**Problem requirements:** Match the word "bottom". Return each line of the data below where it appears.

User interface change data:
###

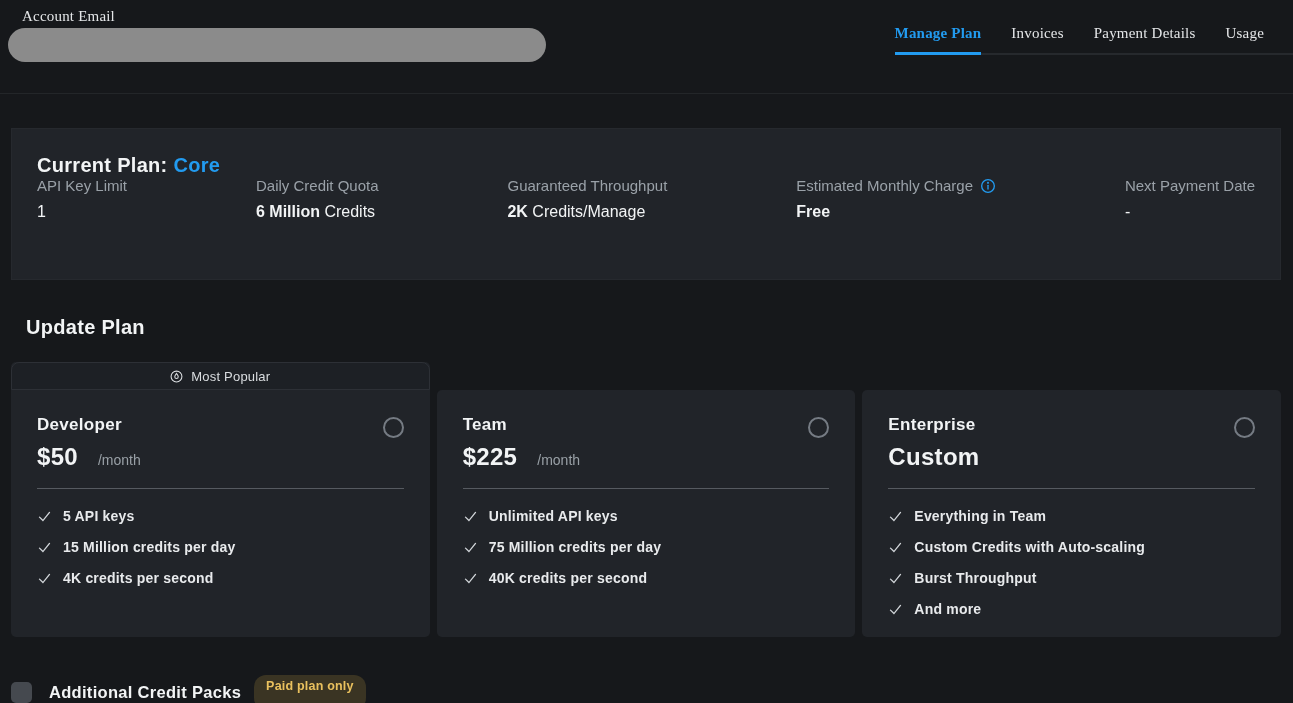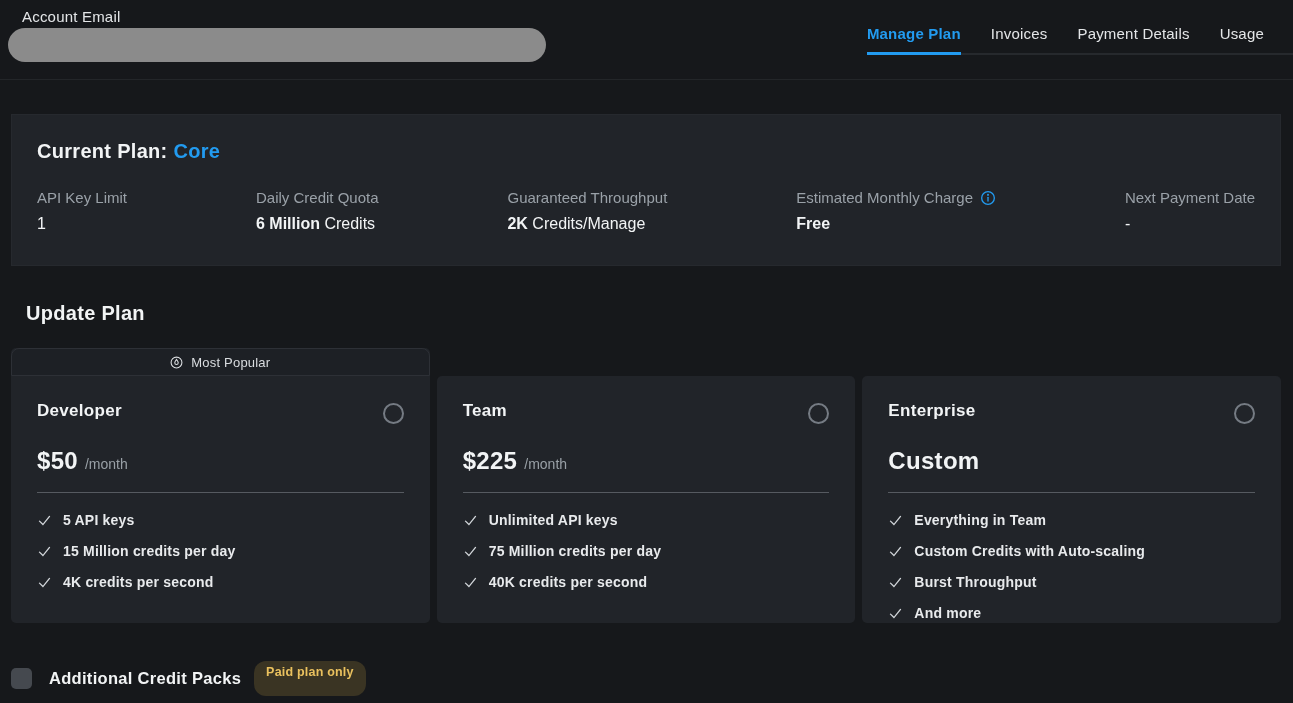--- a/index.html
+++ b/index.html
@@ -13,7 +13,7 @@
   }
 
   
-  .header { position: relative; height: 80px; border-bottom: 1px solid #232629; }
+  .header { position: relative; height: 94px; border-bottom: 1px solid #232629; font-family: Liberation Serif, serif; }
   .email-block { position: absolute; left: 8px; top: 8px; }
   .field-label { font-size: 15px; color: #e4e6e8; margin-left: 14px; letter-spacing: .2px; }
   .email-input {

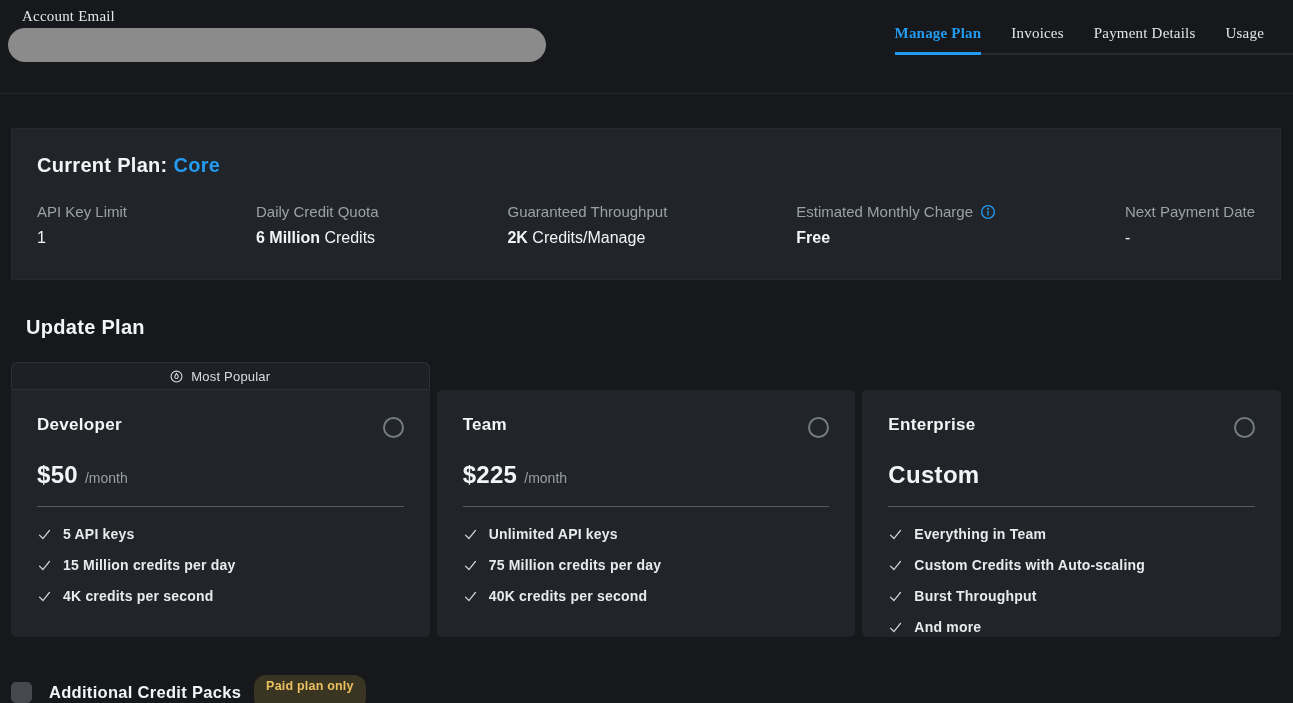--- a/index.html
+++ b/index.html
@@ -39,7 +39,7 @@
   }
   .cp-title { font-size: 20px; font-weight: 700; letter-spacing: .3px; }
   .cp-title .accent { color: #229bf0; }
-  .stats { display: flex; justify-content: space-between; margin-top: 26px; }
+  .stats { display: flex; justify-content: space-between; }
   .stat-label { font-size: 15px; color: #9aa1a8; display: flex; align-items: center; gap: 7px; }
   .stat-value { font-size: 16px; color: #f2f4f5; margin-top: 9px; }
   .stat-value b { font-weight: 700; }

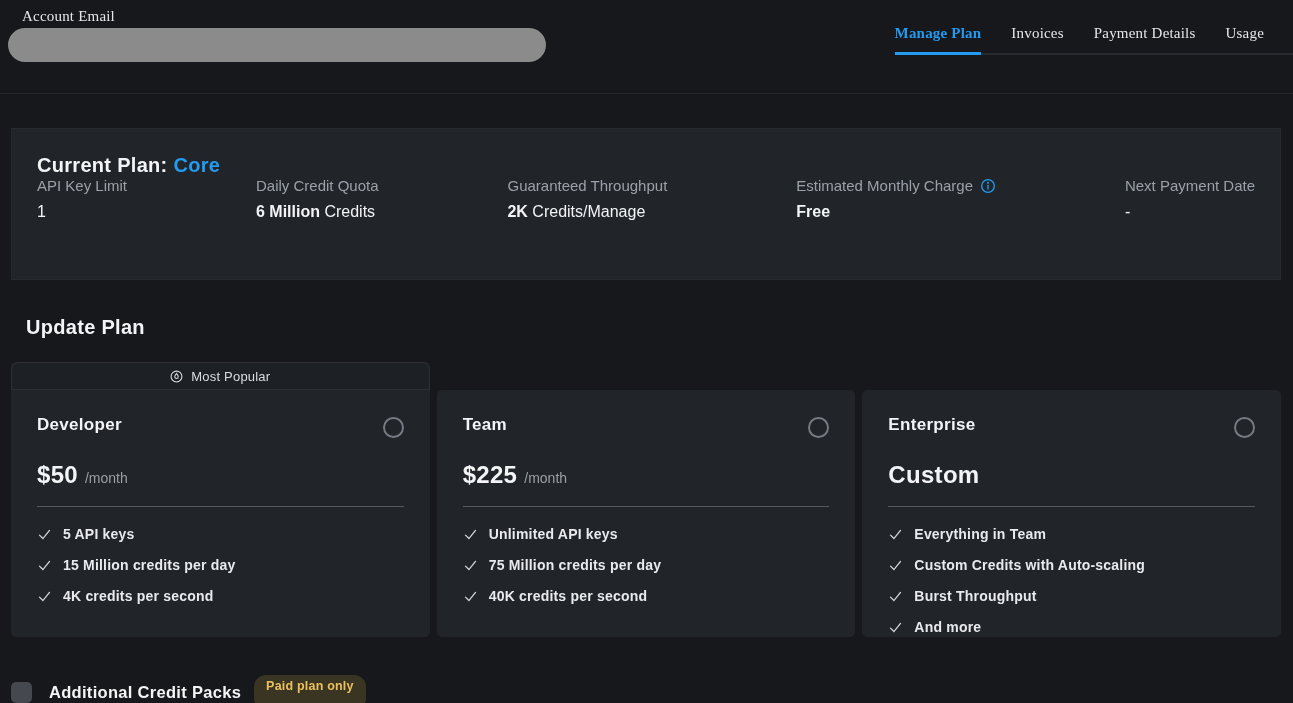--- a/index.html
+++ b/index.html
@@ -65,7 +65,7 @@
     width: 21px; height: 21px; border-radius: 50%;
     border: 2px solid #757b83; margin-top: 2px; cursor: pointer; flex: none;
   }
-  .price-row { margin-top: 23px; display: flex; align-items: baseline; gap: 7px; }
+  .price-row { margin-top: 5px; display: flex; align-items: baseline; gap: 20px; }
   .price { font-size: 24px; font-weight: 800; letter-spacing: .3px; }
   .period { font-size: 14px; color: #99a0a6; }
   .card-divider { border: none; border-top: 1px solid #565a60; margin-top: 17px; }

###

**Problem solution:**
-  .header { position: relative; height: 80px; border-bottom: 1px solid #232629; }
+  .header { position: relative; height: 94px; border-bottom: 1px solid #232629; font-family: Liberation Serif, serif; }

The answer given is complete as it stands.